Two Washington University researchers are furthering our understanding of plant biodiversity around the globe.
The biodiversity gradient is the increase in species richness that occurs from the poles to the tropics. It is one of the most widely recognized patterns in ecology but no one is sure exactly why it exists. Because the phenomenon is global, the initial tendency was to suspect long-term or large-scale mechanisms, such as climate, speciation or rates of extinction.
But in 1970 and 1971, two ecologists independently proposed a radically different theory: Daniel Janzen and Joseph Connell suggested that host-specific natural enemies in the form of pathogens kill seeds and seedlings near parent trees. This is because pathogens affect trees much in the same way they affect people: they spread more easily if the trees are close together than if they’re isolated. This keeps locally common species from dominating a forest, which in turn allows locally rare species to flourish.
For the past year, Jonathan Myers, an assistant professor of biology in Arts & Sciences, and Joe LaManna, a postdoctoral research associate at WashU’s Tyson Research Center tested the Janzen-Connell hypothesis in conjunction with the Smithsonian Center for Tropical Forest Science-Forest Global Earth Observatory (CTFS-ForestGEO), an international network of long-term forest dynamics research sites.
LaManna analyzed data from 24 research plots, including one at Tyson. Together, they are home to more than 3,000 tree species and roughly 2.4 million trees. The analysis provided the first evidence that the Janzen-Connell effect contributes to the biodiversity gradient across temperate and tropical latitudes.

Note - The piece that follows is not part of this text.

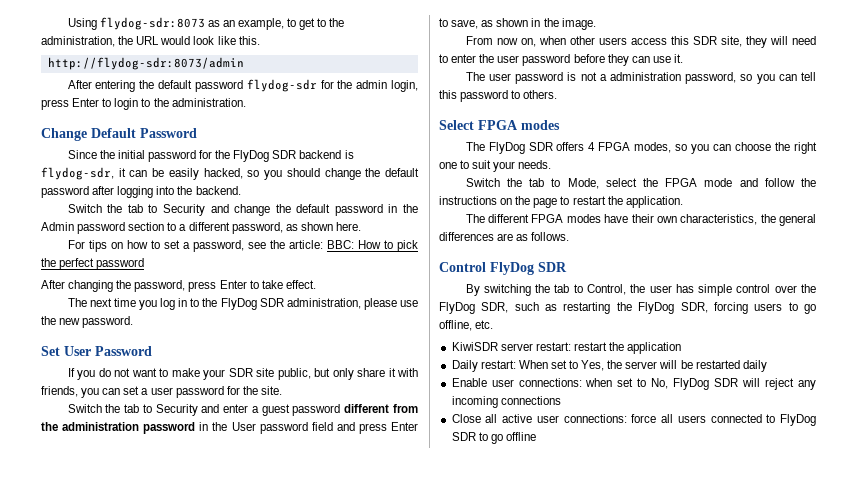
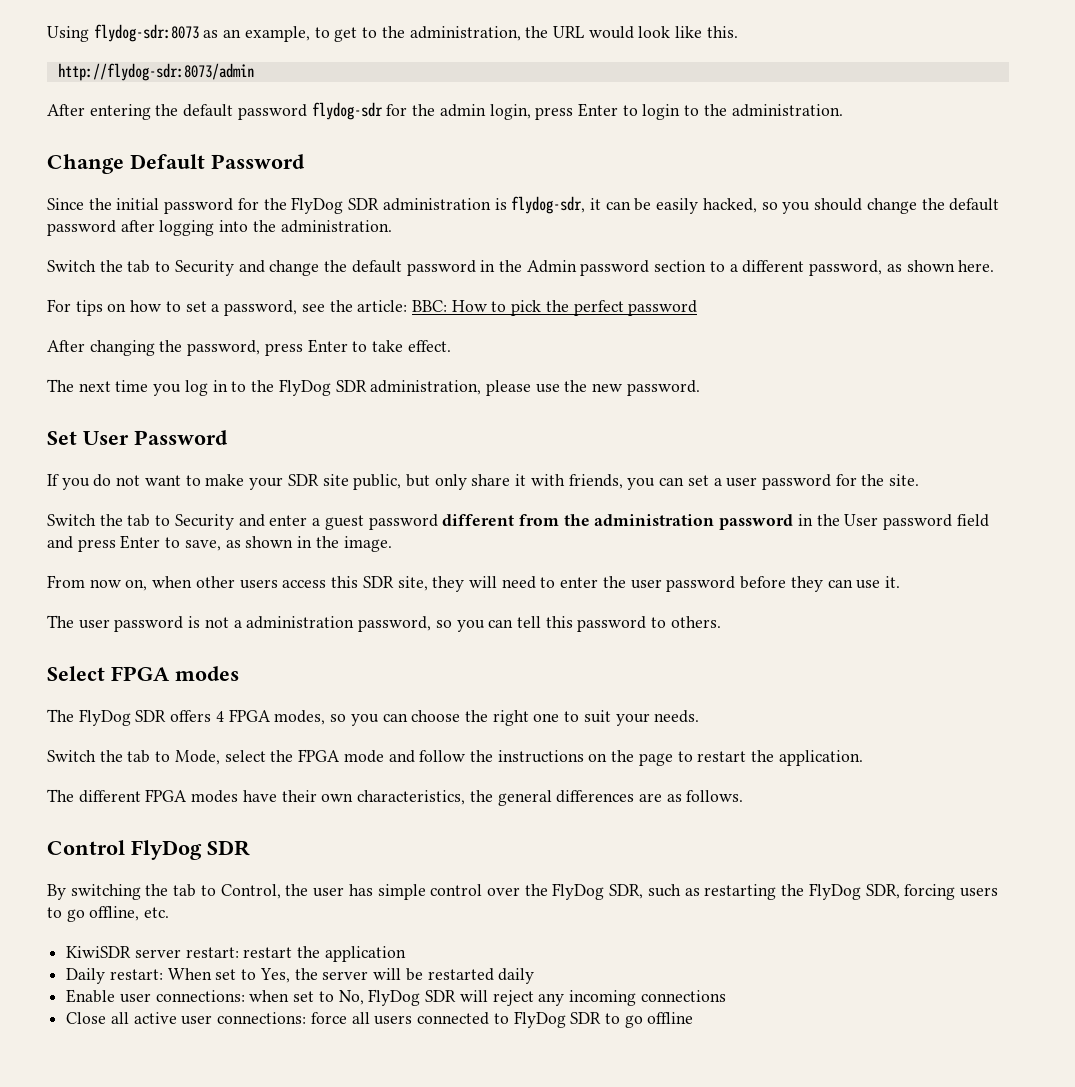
[299,150,342,159] backend -> [382,198,491,211] administration
[195,186,241,195] backend. -> [280,220,392,233] administration.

The analysis provided an interesting twist on the hypothesis: the plant enemies that kill rare species may also keep them from going extinct. “When species get too rare, their enemies also thin out, and they have what is known as rare species advantage,” says Myers. So the specialized predators ultimately stabilize rare species instead of wiping them out.”
We were able to show for the first time that this stabilizing effect may be stronger for rare species in the tropics; this may explain why rainforests harbor so many rare trees,” LaManna said.
The paper has 50 authors from 12 countries and was published in the journal Science. It was carried out during the 2016 CTFS-ForestGEO Workshop in Hainan, China, and was supported by NSF grants.